Pretty soon, Watergate gave way to Abscam and the Deans became old news. “That was a real relief,” Maureen says. “Although we did feel something of a letdown. Not because the spotlight had moved off us, but because Abscam was such clear evidence that no one learned anything from Watergate.”
That fact made Maureen angry — still does — but she had little time to dwell on real-life political shenanigans. She had to concentrate on the fictional tomfoolery.
“I had started a new career as a stockbroker, signed for the book and didn’t know how to use a word processor. I thought I’d never be able to deliver. And if it hadn’t been for John and some very dear friends …”

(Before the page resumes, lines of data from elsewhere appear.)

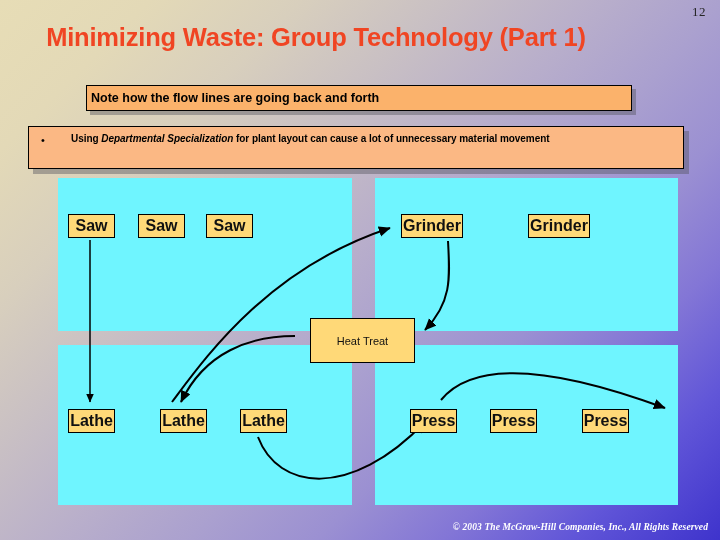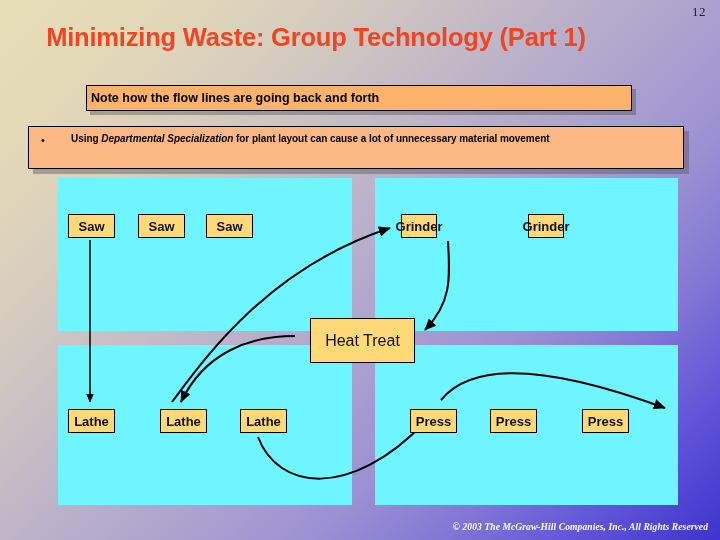"Saw" .machine { font-size: 13px -> 16px }
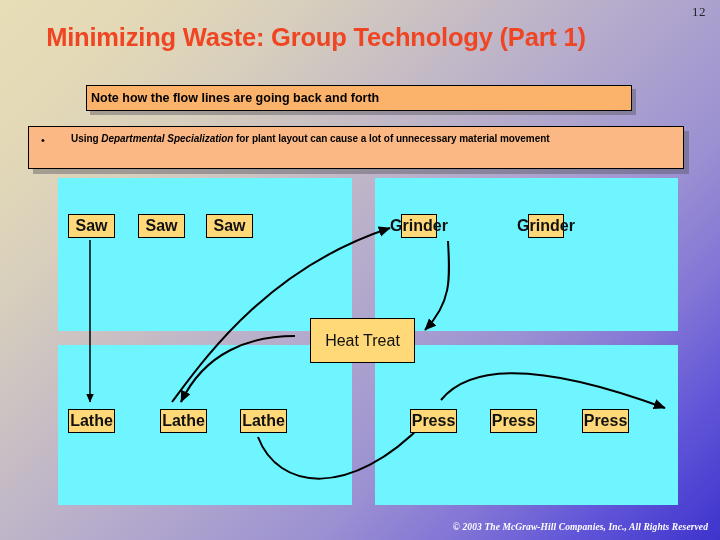"Grinder" .machine.wide { width: 36px -> 62px }
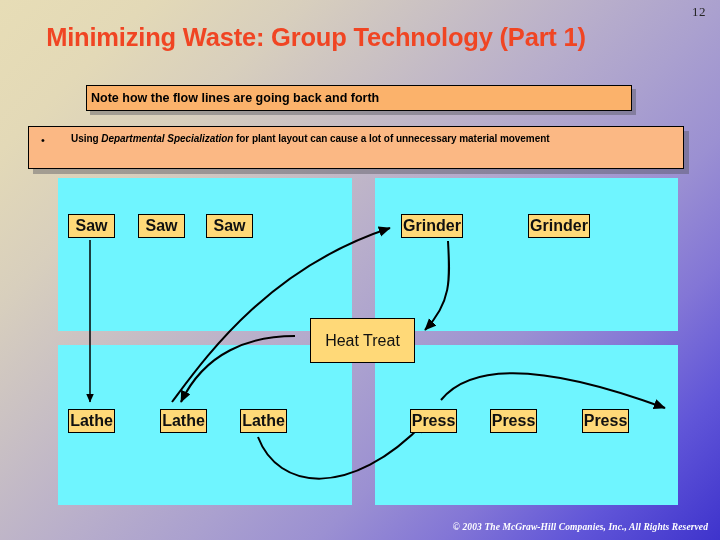"Heat Treat" .machine.heat { font-size: 16px -> 11px }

Such as Judith Krantz, Sidney Sheldon and Stephen King.
“They gave me a lot of encouragement,” Dean says. “And of course, Los Angeles was a good place to be writing. All I had to do was listen to get inspired. Everybody out there has this perception that Washington is a very fast-paced, sexy city.”
Certainly, no one’s mind will be changed by Washington Wives. Or by the book Dean has in the works. Although she promises it will be a “more substantive” work, Dean says it will be just as “politically and sexually charged” as Washington Wives.
Suddenly it dawned on Sinclare that she and her girlfriends had a tremendous role in this “man’s town.” Maybe it was time for a sex scandal …
Who would have guessed that beneath Maureen Dean’s Stepford wife exterior there beats the heart of Jackie Collins?